2013年07月08日 | 日記・エッセイ・コラム

 6月14日、安倍内閣はアベノミクスの「第3の矢」成長戦略の柱となる「日本再興戦略JAPAN IS BACK」を閣議決定しました。政府はこの「戦略」において成長を実現するための3つの主要政策を掲げていますが、その柱のひとつが「新たなフロンティアを作り出す」だということです。

 具体的には、①知的立国・知財立国日本を再興すること、②経済連携を進め新興国の成長を取り込むこと、③世界のインフラ市場を官民で開拓すること、④クールジャパンの推進や訪日旅行者の受け入れ、対内直接投資の拡大を進めること…など。このために、政府は先端技術分野や新興国への投資の拡大、インフラの輸出、海外交流による外貨獲得などを進めていくとしています。

 これらの政策が目指すところが本当に「新しいフロンティア」なのかと問われるとなかなか苦しいところもありますが、地政学的なフロンティアが失われつつある現状を省みれば、日本の強みを生かせる「(分野としての)フロンティア」を探し出し、リソースを集中的に投資するのも必要な手段だとは思います。

 このように、今、経済の「フロンティア」と言えば、これから経済発展が見込まれる新興地域や成長が見込まれる産業分野を指していることは間違いありません。確実で高利回りなリターンが見込まれる投資先であり、商品の需要や購買力を有する市場ということです。

 さて、ここからが本題となります。それでは、これからのフロンティアは一体世界の何処にあるのでしょうか。

 古来、フロンティアは常に変貌する社会の「最前線」にありました。フロンティアは、古い生活を捨て去ろうという人々による、新しい生活への希望に満ちた世界です。未来への希望が変化への意欲を生み、変化への意欲が投資を生む。逆に言えば、どんなに商品の機能を謳っても、どんなに生活の利便性を語っても、意欲が停滞した社会からはフロンティアは生まれ得ないということです。

 私たちは「フロンティア」を具体的な市場としてとらえ、地理的な範囲や確実な投資先として考えがちです。投資という目先の目的に気を取られ、市場が本当は人々の心の中にあるもので、社会の空気や気持ちの持ち方一つで広がりも狭まりもするものだということをついつい忘れてしまいます。

 戦後の日本において、ハリウッド映画やテレビドラマから提供される圧倒的に豊かなアメリカの人々の生活ぶりや屈託のない明るさは、戦争に負けたという事実とも相まって、敗戦国の貧しい日本の国民を魅了しました。そしてそれが、戦後の日本における高度成長の大きな原動力になっていったということを忘れるわけにはいきません。

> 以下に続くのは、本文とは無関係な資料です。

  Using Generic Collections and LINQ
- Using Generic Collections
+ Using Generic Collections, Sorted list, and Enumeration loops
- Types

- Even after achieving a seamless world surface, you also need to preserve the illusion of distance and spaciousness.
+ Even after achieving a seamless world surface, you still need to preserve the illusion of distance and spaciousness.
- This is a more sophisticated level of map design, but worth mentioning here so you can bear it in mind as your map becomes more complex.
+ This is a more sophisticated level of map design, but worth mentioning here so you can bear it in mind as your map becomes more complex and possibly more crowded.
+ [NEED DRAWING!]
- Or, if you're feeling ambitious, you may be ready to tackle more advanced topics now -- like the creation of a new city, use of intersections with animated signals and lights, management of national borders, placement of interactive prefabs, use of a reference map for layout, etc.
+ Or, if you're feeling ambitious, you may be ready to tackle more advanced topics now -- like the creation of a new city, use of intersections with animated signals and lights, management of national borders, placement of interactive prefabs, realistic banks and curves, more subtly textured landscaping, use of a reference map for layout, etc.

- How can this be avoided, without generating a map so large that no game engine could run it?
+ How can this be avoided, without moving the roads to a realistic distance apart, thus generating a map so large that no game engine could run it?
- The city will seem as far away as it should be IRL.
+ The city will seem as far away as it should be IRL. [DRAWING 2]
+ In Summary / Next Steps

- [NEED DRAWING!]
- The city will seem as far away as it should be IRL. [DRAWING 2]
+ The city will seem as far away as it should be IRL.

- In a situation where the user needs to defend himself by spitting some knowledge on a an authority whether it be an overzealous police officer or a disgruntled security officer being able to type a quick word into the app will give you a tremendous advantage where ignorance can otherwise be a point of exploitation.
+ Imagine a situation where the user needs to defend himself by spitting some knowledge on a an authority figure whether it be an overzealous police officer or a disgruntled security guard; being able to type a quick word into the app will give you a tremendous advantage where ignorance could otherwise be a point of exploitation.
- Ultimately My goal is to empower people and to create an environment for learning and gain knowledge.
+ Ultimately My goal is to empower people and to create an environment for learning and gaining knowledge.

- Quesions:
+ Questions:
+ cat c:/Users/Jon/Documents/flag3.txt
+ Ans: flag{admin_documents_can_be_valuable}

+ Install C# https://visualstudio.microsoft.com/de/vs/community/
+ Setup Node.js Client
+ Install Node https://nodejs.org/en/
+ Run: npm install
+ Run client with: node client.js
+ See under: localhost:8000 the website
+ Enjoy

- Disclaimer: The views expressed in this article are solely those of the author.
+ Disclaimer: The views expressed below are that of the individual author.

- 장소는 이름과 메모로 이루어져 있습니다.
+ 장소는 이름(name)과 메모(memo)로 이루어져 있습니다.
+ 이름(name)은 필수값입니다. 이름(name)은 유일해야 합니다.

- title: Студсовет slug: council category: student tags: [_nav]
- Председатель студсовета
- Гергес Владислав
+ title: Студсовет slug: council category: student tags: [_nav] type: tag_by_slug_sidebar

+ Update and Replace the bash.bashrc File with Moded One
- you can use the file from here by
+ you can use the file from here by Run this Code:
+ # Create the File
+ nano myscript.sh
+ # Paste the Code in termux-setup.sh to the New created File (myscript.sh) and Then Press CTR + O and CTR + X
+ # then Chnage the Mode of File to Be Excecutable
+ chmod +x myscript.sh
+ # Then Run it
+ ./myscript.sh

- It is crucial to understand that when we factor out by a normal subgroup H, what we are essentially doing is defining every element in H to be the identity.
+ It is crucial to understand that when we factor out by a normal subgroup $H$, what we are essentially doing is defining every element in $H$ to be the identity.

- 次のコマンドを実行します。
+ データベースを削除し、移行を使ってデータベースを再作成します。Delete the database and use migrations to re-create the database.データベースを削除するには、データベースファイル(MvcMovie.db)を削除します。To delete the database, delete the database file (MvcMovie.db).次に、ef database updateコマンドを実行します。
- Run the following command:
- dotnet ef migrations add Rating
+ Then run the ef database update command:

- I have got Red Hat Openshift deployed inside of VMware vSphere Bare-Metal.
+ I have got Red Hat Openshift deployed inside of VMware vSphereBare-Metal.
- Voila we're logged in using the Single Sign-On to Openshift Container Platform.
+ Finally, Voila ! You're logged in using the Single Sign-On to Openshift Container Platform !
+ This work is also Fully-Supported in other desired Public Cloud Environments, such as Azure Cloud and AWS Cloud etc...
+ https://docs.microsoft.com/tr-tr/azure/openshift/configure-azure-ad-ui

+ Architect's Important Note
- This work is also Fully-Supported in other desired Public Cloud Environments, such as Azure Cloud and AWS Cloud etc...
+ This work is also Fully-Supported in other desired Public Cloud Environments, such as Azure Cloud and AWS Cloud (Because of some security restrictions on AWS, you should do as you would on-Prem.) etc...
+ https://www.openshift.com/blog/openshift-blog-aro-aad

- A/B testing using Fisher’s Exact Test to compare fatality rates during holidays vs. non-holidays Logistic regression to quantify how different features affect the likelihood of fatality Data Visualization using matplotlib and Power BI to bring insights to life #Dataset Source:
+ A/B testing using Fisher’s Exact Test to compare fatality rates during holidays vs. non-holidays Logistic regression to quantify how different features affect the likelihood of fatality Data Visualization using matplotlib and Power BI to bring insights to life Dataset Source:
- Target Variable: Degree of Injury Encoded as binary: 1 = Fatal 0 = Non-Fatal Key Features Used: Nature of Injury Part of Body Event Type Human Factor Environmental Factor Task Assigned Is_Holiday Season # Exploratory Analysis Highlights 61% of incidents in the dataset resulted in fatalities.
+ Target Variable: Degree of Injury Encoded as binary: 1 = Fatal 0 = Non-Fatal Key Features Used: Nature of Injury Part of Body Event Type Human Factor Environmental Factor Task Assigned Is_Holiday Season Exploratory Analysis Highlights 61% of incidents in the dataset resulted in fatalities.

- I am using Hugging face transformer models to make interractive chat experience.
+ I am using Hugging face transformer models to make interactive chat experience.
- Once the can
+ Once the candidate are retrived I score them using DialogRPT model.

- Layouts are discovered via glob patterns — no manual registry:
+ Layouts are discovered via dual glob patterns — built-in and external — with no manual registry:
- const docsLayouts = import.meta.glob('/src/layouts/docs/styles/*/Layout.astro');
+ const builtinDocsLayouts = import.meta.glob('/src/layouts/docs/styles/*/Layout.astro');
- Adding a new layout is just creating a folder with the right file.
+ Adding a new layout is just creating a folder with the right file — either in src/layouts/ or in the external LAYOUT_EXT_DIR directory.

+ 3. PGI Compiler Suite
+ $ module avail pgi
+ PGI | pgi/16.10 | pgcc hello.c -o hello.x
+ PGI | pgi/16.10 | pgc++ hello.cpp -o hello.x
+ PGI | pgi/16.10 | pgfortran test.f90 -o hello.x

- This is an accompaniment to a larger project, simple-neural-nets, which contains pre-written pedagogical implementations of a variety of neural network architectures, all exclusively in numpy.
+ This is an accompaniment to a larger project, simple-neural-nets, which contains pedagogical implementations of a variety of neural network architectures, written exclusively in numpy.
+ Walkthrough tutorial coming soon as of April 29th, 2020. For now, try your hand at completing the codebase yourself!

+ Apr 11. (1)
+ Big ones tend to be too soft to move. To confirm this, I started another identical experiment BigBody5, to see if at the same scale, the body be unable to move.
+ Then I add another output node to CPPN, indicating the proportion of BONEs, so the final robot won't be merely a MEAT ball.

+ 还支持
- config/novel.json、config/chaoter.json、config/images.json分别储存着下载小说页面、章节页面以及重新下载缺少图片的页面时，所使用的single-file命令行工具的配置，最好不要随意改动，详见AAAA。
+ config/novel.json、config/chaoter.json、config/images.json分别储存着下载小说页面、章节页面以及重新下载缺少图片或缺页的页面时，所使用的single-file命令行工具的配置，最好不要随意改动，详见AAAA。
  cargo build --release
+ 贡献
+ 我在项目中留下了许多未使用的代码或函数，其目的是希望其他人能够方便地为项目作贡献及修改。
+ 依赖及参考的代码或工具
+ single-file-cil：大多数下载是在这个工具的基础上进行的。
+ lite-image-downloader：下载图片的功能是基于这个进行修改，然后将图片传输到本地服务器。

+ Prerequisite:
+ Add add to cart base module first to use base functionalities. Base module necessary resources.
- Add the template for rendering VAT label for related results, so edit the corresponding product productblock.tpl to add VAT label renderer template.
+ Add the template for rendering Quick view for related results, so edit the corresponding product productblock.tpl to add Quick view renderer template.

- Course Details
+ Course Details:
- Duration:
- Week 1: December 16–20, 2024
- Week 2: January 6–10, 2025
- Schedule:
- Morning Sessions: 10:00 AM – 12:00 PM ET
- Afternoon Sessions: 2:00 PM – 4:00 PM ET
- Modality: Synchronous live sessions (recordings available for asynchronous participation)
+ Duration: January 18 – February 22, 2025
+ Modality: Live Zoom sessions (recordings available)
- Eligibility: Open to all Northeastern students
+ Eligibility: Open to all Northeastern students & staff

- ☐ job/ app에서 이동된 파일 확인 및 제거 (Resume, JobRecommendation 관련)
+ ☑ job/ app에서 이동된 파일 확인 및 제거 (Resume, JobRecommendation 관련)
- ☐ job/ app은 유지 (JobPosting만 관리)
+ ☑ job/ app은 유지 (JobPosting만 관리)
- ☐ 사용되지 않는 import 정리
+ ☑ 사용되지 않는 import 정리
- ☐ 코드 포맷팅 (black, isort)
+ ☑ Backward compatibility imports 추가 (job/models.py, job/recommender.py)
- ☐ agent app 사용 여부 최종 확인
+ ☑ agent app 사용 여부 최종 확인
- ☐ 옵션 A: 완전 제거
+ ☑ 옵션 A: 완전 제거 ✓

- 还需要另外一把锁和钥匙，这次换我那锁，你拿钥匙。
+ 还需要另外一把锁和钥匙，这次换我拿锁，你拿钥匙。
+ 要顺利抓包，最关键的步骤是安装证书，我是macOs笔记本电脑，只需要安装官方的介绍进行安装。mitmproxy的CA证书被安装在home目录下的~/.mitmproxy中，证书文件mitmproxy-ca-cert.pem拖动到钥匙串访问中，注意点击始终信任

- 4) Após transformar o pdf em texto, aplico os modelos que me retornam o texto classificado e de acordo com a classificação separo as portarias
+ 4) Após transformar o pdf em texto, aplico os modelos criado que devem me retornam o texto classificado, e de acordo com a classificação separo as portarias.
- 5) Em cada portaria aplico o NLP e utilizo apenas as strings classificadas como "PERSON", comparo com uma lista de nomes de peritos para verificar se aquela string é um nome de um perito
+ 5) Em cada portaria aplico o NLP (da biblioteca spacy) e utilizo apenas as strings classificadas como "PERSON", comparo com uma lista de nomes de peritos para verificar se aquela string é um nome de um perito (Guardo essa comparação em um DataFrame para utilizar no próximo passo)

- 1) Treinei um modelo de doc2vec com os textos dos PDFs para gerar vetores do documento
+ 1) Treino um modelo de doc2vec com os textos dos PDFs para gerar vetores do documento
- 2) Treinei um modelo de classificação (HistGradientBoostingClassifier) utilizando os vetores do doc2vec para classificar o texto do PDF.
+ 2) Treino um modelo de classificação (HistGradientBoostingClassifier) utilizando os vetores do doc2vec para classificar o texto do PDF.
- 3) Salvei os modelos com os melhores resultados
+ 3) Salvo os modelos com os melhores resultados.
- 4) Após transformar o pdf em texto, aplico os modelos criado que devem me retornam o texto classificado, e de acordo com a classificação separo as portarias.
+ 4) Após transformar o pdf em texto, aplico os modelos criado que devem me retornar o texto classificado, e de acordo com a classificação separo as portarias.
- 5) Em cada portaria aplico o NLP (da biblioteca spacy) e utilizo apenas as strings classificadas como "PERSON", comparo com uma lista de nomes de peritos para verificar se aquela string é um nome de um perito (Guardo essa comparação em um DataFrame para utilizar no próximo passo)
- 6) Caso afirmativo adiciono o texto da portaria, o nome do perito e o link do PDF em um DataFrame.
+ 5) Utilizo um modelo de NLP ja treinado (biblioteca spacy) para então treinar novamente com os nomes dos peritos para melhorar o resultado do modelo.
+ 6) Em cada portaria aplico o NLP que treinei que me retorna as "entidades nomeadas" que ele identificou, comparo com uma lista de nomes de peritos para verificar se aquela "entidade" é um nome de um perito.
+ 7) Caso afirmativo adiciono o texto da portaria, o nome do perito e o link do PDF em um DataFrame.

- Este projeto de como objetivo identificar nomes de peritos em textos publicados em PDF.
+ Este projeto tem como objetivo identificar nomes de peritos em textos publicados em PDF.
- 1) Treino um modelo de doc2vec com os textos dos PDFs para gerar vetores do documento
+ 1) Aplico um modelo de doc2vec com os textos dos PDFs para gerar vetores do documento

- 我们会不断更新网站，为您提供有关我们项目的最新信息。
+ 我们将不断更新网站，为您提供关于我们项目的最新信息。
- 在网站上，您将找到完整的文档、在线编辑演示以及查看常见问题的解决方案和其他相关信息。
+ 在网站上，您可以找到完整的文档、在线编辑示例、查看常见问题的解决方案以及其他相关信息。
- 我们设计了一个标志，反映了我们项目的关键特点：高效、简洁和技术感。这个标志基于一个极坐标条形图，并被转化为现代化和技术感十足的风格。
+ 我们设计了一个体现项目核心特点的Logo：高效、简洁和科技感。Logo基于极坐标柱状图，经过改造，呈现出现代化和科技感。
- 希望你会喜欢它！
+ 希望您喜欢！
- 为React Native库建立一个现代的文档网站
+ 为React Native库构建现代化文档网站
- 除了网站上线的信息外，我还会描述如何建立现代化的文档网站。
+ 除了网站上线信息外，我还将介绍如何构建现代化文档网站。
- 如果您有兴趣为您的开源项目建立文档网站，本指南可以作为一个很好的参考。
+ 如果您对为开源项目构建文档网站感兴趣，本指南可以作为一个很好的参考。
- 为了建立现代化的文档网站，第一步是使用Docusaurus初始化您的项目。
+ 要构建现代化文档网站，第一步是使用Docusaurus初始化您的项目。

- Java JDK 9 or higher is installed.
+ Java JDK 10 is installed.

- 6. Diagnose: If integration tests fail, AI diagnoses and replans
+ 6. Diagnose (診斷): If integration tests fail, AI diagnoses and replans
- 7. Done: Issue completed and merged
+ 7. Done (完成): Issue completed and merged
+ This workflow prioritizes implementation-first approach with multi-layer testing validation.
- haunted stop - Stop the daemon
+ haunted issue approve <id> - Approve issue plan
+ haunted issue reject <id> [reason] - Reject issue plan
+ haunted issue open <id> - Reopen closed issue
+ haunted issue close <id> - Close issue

 新しい生活のイメージやスタイルを提示し、「あんな生活がしたい」「うらやましい」、こういう意識を喚起すること、これが最大の「フロンティアの創造」です。進取・自由・自立のフロンティア・スピリッツを国民が手に入れ、魅力的な未来を世界に向けて発信していくことが、経済再生にむけた最大の成長戦略であることを政府は思い出す必要があるのではないでしょうか。

 今なすべきことは、国民に対して、目指すべき社会の姿と国民生活を夢を持って語ることであり、共感を呼ぶ具体的なイメージを示すことであり、実現に向けた道筋を明確にすることだと私は思っています。

 資本主義社会の行き詰まり感の中で日本が新しいフロンティアを獲得していくためには、日本人自らがグローバル・スタンダードを作るのだ、世界に示すのだという精神的なブレイクスルーが求められているような気がします。日本人がこれまで持ち得なかった「フロンティア・スピリッツ」を身につけ、魅力的な社会や生活の姿を世界に示していく…こうした気概を持てれば、その時初めて新しいフロンティアが目の前に広がっていくような気がします。